Economia portuguesa cresce 2,5% e risco de pobreza diminui

A economia portuguesa cresceu 2,5% no te4ceiro trimestre em comparação com o mesmo período de 2016. Dados do Instituto Nacional e Estatística revelaram também que o número de portugueses em risco de pobreza diminuiu para 18,3 no ano passado.

A economia portuguesa cresceu 2,5% no terceiro trimestre deste ano em termos homólogos e 0,5% face ao trimestre anterior, de acordo com os números hoje divulgados pelo Instituto Nacional de Estatística (INE).

Estes números surgem em linha com a estimativa rápida das contas nacionais trimestrais relativas ao terceiro trimestre divulgada no passado dia 14 pelo INE.

No segundo trimestre, o Produto Interno Bruto (PIB) da economia portuguesa tinha registado um crescimento homólogo de 3,0% e uma evolução de 0,3% em cadeia.

“O contributo positivo da procura interna para a variação homóloga do PIB aumentou, verificando-se uma aceleração do consumo privado e um abrandamento do Investimento”, diz o INE.

Ao contrário do trimestre anterior, o contributo da procura externa líquida foi negativo e reflete a desaceleração em volume das Exportações de Bens e Serviços e a aceleração as Importações de Bens e Serviços.

Risco de pobreza cai em 2016

O Inquérito às Condições de Vida e Rendimento do INE, divulgado esta quinta-feira, revela que o número de portugueses em risco de pobreza diminuiu para 18,3% em 2016, abrangendo principalmente as crianças, os jovens e os idosos.

O risco de pobreza em Portugal desceu em 2016, pelo segundo ano consecutivo.

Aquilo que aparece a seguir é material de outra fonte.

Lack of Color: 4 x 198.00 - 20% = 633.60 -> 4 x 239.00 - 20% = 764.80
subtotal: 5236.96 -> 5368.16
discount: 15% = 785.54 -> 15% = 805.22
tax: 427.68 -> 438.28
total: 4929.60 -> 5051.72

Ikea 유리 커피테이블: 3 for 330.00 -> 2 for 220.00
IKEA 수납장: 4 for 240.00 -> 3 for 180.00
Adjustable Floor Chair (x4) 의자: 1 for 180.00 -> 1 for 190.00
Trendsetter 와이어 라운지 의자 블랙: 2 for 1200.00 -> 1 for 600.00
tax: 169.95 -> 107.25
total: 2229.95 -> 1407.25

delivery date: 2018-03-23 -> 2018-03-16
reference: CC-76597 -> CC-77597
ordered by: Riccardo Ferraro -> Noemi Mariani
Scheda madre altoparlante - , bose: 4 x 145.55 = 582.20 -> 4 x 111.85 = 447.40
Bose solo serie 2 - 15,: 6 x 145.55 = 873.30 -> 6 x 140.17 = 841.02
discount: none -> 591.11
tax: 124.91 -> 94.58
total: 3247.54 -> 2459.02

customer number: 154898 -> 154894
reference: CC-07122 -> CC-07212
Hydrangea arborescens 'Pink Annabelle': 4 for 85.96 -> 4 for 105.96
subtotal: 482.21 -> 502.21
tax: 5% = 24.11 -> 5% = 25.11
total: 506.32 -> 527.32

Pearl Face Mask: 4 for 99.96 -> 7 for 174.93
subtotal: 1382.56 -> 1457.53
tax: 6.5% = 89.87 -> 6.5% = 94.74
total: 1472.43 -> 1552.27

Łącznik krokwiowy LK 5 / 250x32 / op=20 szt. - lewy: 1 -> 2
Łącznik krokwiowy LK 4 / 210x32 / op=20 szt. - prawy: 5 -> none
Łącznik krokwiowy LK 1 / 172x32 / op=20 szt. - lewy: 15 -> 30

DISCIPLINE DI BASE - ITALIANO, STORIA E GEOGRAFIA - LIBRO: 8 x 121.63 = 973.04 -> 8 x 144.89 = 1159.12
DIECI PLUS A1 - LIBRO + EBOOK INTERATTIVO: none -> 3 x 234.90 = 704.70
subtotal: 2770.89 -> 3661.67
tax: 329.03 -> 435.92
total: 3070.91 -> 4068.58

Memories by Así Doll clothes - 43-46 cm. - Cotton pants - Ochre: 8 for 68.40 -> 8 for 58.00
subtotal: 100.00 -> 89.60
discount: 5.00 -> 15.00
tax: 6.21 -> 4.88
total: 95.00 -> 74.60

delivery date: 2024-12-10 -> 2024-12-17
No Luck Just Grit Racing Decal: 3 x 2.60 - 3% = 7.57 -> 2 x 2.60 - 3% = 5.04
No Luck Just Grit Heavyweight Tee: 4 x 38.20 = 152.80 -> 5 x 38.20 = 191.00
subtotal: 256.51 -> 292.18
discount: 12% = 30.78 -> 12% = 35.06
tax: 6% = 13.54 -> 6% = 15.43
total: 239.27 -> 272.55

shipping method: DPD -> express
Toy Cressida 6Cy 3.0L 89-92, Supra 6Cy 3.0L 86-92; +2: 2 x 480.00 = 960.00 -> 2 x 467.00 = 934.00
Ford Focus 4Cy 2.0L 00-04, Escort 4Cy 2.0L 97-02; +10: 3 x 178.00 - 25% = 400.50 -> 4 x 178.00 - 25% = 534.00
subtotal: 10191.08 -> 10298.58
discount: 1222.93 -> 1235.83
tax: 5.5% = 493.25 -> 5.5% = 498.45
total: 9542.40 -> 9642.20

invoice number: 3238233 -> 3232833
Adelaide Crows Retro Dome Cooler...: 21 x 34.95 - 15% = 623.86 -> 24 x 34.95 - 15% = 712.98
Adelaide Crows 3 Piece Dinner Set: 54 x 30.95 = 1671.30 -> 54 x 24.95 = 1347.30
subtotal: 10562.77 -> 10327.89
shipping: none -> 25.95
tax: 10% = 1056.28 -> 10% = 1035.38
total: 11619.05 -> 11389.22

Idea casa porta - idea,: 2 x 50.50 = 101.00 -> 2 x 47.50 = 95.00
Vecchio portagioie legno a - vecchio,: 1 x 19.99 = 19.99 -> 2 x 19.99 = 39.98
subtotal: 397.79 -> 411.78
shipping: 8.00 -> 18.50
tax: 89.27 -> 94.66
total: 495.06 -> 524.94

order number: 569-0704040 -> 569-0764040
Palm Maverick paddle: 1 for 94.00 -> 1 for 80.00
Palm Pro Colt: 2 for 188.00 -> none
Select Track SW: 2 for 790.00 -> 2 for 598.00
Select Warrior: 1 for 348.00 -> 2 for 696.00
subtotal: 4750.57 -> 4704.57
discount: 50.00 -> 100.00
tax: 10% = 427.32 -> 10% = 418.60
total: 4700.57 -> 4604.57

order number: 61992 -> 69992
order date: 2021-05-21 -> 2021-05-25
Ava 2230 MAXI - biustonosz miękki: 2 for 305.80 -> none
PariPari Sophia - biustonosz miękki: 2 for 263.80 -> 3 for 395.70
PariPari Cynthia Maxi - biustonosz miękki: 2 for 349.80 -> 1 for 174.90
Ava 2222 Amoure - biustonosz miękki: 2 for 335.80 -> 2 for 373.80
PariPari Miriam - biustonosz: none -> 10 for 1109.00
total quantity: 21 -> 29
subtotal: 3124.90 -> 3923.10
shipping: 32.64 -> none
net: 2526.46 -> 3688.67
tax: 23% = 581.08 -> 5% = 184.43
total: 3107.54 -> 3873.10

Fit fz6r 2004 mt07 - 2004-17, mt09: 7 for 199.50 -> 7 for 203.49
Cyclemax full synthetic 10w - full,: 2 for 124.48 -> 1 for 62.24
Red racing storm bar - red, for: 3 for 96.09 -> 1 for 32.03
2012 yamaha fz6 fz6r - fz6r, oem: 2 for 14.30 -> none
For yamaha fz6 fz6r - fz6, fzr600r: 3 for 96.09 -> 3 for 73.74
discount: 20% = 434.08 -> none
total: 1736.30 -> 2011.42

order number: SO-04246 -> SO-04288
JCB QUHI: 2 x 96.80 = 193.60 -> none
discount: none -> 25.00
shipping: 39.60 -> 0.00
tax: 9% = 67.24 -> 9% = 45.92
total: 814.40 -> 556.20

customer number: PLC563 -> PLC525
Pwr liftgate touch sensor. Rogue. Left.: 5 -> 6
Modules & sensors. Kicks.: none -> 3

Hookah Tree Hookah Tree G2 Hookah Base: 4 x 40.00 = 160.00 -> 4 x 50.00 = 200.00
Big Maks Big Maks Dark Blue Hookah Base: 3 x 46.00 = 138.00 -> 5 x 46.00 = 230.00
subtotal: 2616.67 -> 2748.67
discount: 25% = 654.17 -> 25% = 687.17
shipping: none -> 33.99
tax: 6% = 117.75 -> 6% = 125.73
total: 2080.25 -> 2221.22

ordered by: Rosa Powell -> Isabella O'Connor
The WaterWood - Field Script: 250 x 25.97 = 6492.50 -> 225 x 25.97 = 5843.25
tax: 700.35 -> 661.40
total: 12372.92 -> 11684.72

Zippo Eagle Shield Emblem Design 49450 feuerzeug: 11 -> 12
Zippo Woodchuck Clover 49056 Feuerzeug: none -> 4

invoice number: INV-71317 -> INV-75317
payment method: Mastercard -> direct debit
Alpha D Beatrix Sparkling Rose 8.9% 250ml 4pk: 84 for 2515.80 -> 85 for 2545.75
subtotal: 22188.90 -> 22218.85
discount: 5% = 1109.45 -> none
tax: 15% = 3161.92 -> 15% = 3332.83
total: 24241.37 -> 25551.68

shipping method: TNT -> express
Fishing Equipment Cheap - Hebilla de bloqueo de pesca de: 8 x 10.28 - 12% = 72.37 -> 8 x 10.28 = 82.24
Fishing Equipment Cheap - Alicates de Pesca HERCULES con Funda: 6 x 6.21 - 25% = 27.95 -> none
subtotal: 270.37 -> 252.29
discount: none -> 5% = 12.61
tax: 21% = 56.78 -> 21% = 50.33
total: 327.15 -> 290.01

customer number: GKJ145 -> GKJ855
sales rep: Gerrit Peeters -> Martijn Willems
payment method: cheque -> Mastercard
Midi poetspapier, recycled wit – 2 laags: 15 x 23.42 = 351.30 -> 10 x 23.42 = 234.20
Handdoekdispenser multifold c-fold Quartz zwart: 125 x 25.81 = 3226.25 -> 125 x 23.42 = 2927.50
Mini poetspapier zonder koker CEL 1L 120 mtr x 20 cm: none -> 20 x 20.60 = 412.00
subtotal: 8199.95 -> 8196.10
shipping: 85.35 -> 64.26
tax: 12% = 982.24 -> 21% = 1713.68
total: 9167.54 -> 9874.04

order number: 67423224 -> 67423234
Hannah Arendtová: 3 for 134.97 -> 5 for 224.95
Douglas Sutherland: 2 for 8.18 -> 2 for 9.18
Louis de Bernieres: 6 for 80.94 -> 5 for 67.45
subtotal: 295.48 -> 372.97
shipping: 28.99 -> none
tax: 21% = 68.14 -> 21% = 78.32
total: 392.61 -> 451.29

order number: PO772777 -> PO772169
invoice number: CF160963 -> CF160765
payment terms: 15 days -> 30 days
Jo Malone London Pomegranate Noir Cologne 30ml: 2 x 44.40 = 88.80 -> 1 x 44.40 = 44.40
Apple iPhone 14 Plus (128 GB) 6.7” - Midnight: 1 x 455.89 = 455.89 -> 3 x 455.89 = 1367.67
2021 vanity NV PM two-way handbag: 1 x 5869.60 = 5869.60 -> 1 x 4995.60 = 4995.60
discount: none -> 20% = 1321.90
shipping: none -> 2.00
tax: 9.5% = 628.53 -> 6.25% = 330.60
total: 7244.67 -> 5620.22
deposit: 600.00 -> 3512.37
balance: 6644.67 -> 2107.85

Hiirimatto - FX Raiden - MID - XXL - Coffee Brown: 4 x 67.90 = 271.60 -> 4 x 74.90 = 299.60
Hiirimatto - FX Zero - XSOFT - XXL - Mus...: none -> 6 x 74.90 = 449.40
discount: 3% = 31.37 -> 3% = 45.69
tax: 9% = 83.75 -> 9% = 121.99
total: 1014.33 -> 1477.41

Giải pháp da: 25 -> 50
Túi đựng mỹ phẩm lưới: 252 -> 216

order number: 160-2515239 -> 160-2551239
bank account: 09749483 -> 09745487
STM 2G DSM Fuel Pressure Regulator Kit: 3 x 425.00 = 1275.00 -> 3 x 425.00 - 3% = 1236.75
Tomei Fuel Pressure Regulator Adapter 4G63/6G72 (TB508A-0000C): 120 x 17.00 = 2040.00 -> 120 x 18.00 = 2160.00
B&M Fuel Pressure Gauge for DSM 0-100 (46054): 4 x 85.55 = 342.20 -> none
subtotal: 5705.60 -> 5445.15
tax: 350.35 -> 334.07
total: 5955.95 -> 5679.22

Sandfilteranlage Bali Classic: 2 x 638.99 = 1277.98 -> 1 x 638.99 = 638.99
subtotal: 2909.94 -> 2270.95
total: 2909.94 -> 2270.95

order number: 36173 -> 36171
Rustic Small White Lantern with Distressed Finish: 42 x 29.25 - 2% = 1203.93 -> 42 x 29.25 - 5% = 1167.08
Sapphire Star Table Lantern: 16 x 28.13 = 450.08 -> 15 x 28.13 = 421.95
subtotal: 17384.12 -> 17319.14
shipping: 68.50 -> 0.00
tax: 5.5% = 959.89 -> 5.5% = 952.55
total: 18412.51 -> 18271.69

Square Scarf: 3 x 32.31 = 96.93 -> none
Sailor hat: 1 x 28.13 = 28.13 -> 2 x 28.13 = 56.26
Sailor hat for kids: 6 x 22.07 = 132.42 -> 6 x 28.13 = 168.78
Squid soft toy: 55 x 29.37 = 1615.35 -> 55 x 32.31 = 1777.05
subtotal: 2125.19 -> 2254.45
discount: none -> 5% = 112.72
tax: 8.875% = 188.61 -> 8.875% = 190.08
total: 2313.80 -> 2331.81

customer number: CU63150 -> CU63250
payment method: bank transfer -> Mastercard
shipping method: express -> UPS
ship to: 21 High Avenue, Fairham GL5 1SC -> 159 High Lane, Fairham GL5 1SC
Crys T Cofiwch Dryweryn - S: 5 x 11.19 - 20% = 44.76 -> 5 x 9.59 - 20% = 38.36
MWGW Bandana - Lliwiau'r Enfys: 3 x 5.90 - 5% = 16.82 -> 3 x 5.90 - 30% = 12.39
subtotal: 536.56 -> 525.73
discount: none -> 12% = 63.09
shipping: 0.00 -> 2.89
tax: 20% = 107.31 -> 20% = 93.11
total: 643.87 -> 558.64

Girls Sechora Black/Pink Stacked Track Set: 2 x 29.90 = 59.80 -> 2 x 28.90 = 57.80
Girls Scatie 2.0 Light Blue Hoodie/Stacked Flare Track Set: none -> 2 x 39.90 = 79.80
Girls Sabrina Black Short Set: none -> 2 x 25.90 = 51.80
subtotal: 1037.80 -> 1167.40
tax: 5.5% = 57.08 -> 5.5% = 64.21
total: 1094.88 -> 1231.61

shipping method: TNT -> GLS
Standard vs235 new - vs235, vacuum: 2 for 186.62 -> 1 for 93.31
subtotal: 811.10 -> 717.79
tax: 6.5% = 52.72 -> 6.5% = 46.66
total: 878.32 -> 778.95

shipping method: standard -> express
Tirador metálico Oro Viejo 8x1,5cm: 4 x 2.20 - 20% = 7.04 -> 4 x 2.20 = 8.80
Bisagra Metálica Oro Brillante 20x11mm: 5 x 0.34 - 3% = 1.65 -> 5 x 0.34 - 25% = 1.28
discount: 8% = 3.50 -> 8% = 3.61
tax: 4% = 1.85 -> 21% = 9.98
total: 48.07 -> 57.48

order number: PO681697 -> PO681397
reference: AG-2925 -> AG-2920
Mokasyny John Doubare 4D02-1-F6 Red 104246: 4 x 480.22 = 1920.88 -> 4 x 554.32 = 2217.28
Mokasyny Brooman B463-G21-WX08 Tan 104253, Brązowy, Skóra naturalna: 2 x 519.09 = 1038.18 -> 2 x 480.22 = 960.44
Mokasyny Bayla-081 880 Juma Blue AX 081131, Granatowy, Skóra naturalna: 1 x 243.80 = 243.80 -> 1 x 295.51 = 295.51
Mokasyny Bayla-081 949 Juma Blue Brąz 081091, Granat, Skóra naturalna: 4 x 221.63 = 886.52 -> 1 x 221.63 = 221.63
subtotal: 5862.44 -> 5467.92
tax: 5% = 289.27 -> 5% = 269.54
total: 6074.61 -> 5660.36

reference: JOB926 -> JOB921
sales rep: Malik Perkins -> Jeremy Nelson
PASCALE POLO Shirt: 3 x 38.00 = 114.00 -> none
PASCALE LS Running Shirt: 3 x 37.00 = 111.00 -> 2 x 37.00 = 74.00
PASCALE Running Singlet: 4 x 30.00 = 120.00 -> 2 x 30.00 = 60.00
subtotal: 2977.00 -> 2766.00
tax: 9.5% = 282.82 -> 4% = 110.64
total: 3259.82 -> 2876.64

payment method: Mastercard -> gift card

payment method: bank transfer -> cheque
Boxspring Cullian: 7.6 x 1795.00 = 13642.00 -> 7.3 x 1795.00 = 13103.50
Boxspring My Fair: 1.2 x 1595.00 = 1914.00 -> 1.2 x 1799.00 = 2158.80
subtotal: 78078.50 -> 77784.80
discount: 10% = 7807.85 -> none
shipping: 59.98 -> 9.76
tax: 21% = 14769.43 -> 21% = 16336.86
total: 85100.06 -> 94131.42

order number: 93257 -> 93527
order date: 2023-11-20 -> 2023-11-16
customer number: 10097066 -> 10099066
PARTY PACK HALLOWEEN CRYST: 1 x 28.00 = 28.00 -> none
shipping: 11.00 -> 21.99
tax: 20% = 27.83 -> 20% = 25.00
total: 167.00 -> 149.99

Os dados do INE mostram que as mulheres continuam a ser as mais afetadas pela insuficiência de recursos, registando um risco de pobreza (18,7%) bastante superior ao dos homens (17,8%) em 2016.

A taxa de risco de pobreza baixou 0,7 pontos percentuais em relação a 2015, ano em que a taxa se situava nos 19%. Em 2016, o risco de pobreza correspondia à proporção de habitantes com rendimentos líquidos inferiores a 454 euros por mês – 5.442 euros por ano.

Segundo os dados do inquérito do INE, realizado em 2017 sobre rendimentos do ano anterior, a taxa de risco de pobreza entre os menores de 18 anos estava nos 20,7% em 2016, tendo registado uma redução face ao ano anterior (22,4). No entanto, a população com idade inferior a 18 anos continua a ser a mais exposta.

A população adulta ativa também está entre as mais afetadas. O risco de pobreza atingia 18,1%, baixando dos 18,2 registados em 2015. Quanto à população idosa, a taxa desceu dos 18,3% para 17%.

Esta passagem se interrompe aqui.